GERİCİLİĞE MEŞRUİYET ÜRETME AYMAZLIĞI

  • Bir sınıf olarak burjuvazi ve bir sistem olarak kapitalizm tarihsel ömrünü doldurmasına karşın, siyasal, ekonomik ve toplumsal varlığını sürdürmektedir.

İşçi sınıfı ve insanlık politik bir eylemle kapitalizmi aşana kadar da varlığını sürdürmeye devam edecektir. Ancak dünyanın içinden geçtiği bu tarihsel dönemeçte önemli bir farklılık vardır; burjuvazi artık kendi varlığını ve egemenliğini ahlaki ve siyasal bakımdan da açıklama yeteneğini yitirmiştir.
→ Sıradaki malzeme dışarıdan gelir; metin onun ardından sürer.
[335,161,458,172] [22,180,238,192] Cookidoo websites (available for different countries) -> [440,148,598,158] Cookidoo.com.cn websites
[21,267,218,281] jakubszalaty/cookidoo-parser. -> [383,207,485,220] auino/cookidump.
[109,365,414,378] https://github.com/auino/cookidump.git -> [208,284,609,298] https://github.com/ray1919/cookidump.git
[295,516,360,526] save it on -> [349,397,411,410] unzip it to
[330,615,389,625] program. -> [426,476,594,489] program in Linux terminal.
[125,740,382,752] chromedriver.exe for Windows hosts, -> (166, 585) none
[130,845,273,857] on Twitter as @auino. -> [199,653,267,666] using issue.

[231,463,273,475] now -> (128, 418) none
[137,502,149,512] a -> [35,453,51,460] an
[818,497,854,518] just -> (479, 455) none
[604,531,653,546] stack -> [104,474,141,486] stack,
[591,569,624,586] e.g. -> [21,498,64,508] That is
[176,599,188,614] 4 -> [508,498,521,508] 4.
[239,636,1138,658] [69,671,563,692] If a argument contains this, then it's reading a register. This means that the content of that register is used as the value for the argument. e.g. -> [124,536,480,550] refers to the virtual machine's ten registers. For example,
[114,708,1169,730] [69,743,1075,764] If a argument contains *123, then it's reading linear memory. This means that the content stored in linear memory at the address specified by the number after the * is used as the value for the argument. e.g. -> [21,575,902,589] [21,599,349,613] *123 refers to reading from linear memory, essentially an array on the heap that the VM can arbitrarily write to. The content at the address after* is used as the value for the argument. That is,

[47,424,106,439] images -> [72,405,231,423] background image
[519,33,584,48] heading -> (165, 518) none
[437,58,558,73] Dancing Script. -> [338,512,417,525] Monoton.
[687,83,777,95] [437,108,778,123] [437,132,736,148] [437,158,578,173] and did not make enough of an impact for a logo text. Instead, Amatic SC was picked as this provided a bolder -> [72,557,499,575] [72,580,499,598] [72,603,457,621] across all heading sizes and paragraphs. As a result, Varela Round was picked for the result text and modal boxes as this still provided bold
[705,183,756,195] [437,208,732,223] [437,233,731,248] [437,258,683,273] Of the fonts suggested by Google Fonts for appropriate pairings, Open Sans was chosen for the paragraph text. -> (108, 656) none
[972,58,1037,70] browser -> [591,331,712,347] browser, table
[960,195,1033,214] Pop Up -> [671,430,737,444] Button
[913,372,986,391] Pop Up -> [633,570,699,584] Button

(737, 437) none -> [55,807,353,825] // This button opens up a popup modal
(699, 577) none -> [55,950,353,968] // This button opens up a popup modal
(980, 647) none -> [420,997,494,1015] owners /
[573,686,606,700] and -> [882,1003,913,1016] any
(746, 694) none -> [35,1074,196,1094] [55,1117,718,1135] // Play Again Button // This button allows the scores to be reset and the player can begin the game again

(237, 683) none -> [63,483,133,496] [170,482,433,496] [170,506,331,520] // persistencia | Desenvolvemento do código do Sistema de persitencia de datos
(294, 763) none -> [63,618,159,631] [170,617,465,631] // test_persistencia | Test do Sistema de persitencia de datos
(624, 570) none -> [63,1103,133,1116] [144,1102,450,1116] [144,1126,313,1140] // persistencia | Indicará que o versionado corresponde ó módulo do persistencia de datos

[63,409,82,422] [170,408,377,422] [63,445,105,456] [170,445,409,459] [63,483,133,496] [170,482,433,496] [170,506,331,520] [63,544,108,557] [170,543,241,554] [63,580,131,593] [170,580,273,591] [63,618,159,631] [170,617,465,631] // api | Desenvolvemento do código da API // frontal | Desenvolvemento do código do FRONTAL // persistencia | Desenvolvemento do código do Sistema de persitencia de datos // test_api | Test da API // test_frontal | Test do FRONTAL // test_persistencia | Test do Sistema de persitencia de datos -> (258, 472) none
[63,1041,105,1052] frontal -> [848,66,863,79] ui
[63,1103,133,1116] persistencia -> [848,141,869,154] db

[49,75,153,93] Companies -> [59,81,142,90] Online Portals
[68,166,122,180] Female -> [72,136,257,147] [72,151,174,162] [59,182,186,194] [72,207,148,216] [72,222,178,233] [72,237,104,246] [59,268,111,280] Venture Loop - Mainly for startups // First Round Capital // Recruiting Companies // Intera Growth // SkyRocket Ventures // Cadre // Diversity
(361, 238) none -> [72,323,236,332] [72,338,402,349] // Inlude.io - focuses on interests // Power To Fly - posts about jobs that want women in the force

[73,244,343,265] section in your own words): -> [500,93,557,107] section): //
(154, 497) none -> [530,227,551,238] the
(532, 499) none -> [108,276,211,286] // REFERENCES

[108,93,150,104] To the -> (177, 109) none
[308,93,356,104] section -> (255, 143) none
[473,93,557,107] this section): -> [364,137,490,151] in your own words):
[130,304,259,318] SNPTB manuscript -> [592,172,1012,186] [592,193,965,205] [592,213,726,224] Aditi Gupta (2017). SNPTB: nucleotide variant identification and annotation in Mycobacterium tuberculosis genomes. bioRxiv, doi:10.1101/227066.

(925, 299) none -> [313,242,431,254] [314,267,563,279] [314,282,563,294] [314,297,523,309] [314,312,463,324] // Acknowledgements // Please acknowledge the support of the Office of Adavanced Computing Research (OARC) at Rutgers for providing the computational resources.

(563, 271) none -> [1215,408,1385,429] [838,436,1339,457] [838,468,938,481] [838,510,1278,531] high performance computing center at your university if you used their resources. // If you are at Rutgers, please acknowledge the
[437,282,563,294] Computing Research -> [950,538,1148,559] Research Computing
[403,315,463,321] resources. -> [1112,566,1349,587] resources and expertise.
Bir başka anlatımla, liberallerin tersine bütün iddialarına karşın, bir sınıf olarak burjuvazi tarihsel meşruiyetini tüketmiştir.

  • Kapitalizm artık bütün insanlığın ve gezegenin geleceğini tehdit etmektedir.

Durum böyle olunca burjuvazi varlığını ve egemenliğini sürdürebilmek için yeniden meşruiyet üretmek ihtiyacıyla karşı karşıyadır. Bu nedenle, dünyada koronavirüs ile en başarılı şekilde mücadele eden ülkenin yoksul Vietnam olması hiç tesadüfi değildir.

Kaba bir çıkarsama yapma tehlikesini göze alarak denilebilir ki, post-modernizm son analizde bu meşruiyet oluşturma ihtiyacının bir ürünüdür.

Toplumlar çözüldükçe, özgürlük anlayışı da cemaatlerin, aşiretlerin, mezheplerin, dinsel ve etnik toplulukların serbestisine indirgeniyor. Modernitenin bir ürünü olan “vatandaşlık” bağı ve hukuku bile tasfiye edilmek isteniyor. Durum böyle olunca tuhaf bir hal yaşanıyor ve salt “vatandaşlık” hukukunu savunmak bile bugün neredeyse tek başına ilerici bir tutum haline geliyor.

PRE-MODERNİTEYİ POST-MODERNİTE SANMAK

Post-modernistlerin, liberallerin ve muhafazakârların aydınlanma ve modernite eleştirisi, tarihselciliğin ve toplumsal ilerleme fikrinin reddine dayandığı için, bu tarihsel dönemi aşma dinamiği taşımıyor. Son çözümlemede, mevcut olana, kurulu düzenin mutlaklığına insanlığı ikna etmek ve bir önceki çağın zihniyet dünyasını devralarak kapitalizmi tahkim etmek amacını taşıyor.

Bu anlamda, serbest piyasa düzenini açık ya da örtük şekilde uygarlığın son aşaması olarak kabul ettikleri için, kapitalizmi aşmaya yönelik her girişimi de bu anlayışın mantıki sonucu olarak “totaliter projeler” diye mahkûm etmeye çalışıyorlar. İktisadi planda ultra liberal bir tutuma, siyasal ve felsefi planda radikal ve gerici bir modernite ve aydınlanma eleştirisi eşlik ediyor.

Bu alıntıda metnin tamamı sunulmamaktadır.